From: Christoph Puppe (puppe@hisolutions.com)
Date: Tue May 17 2005 - 09:34:16 EDT
Henderson, Dennis K. schrieb:
> It seems like he was looking for information on how to prevent this.
The most thorough way to prevent proxy abuses, that use the CONNECT
feature to simulate valid HTTPS traffic, is breaking up all this
connections, decrypted and have them scrutinized with your normal content
security tool. The Proxy acts like a man in the middle attacker, it get's
the HTTPS connection, produces a certificate that matches the site beeing
requested and presents this to the client. The client agrees on a
session-key with the proxy and starts sending requests. The proxy pipes
this requests through some logic to determine if this is an OK request,
most firewalls and CS-Tools will do this for you.
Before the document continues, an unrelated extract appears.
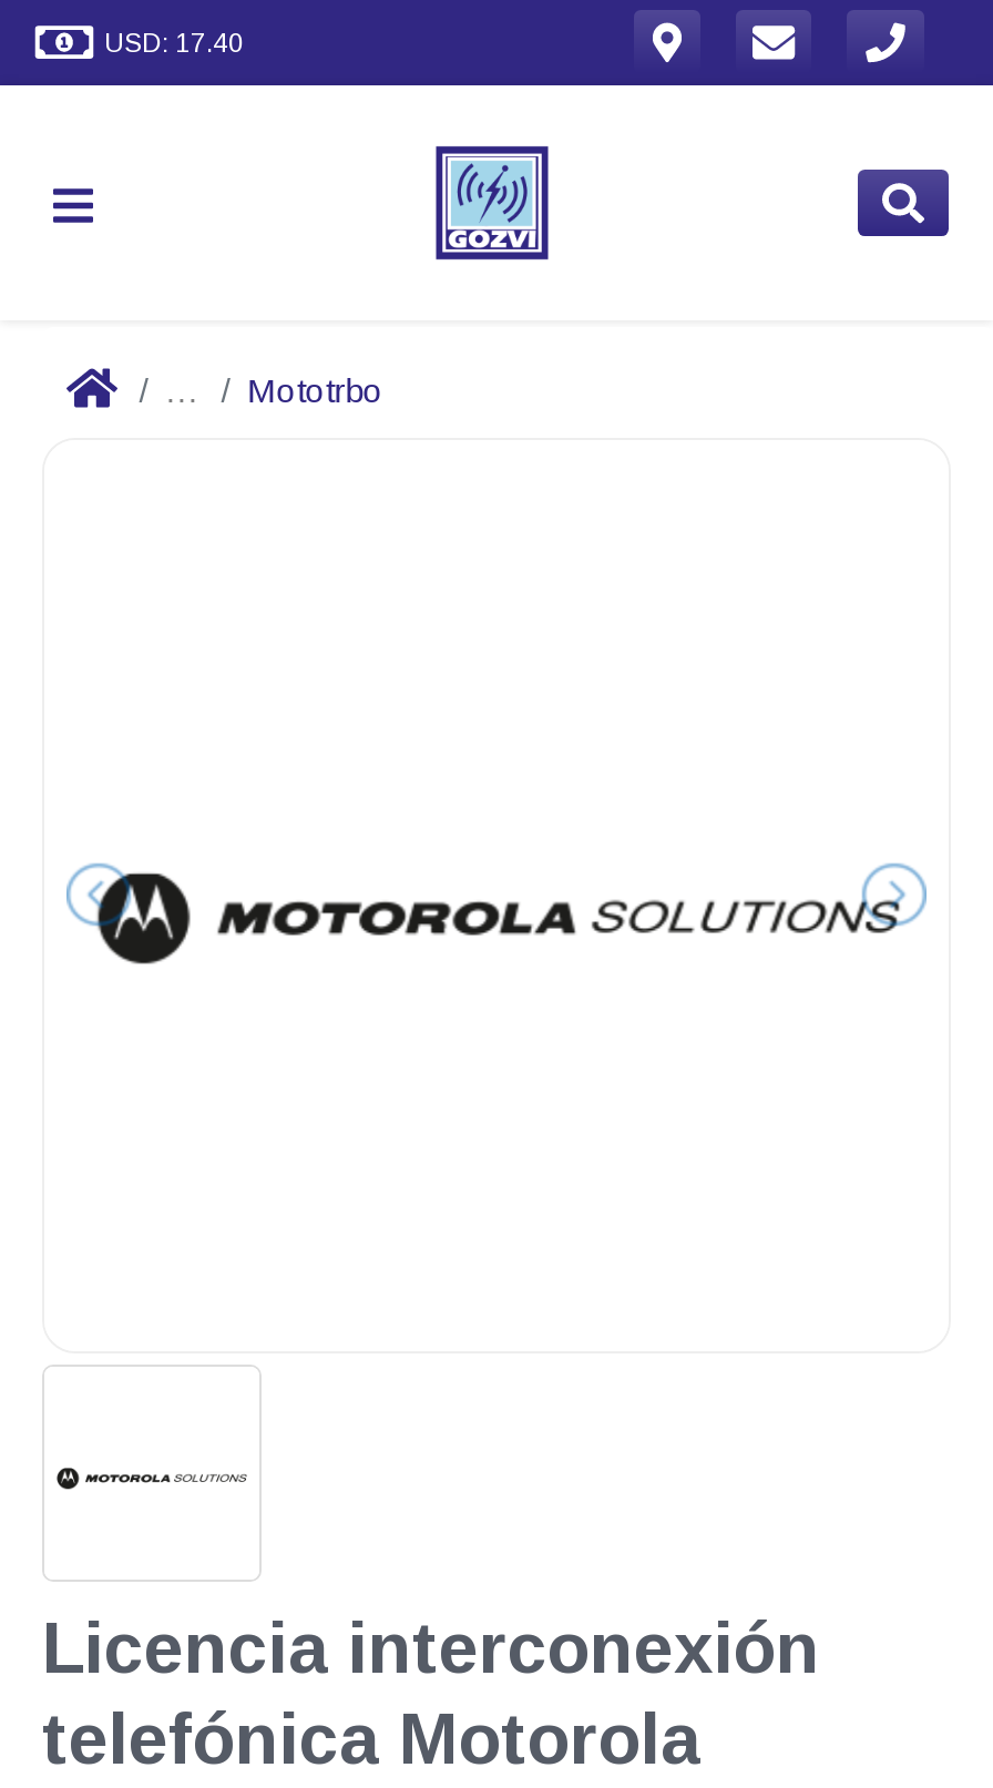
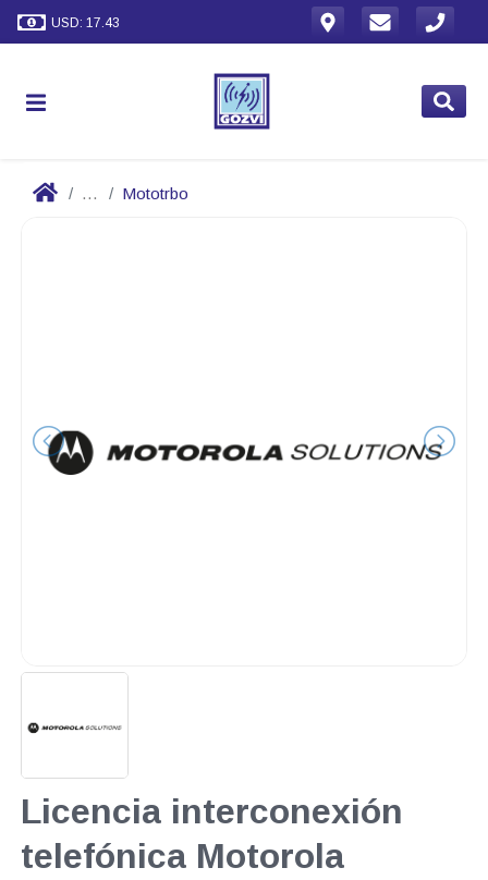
[104,27,244,58] USD: 17.40 -> [51,15,120,30] USD: 17.43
Then the proxy opens a
new connection to the site requested, checks the certificate and sends the
requests. The results are processed likewise.
Sounds complicated? It's a little more challenging than a simple proxy
and the clients all need to have a new Root-CA-Certificate, that is used by
the proxy to sign the fake-certificates. Works fine. Keeps the tunnels
closed _and_ you get content security for https connections. No more
viruses from Web-Mail accounts that use https.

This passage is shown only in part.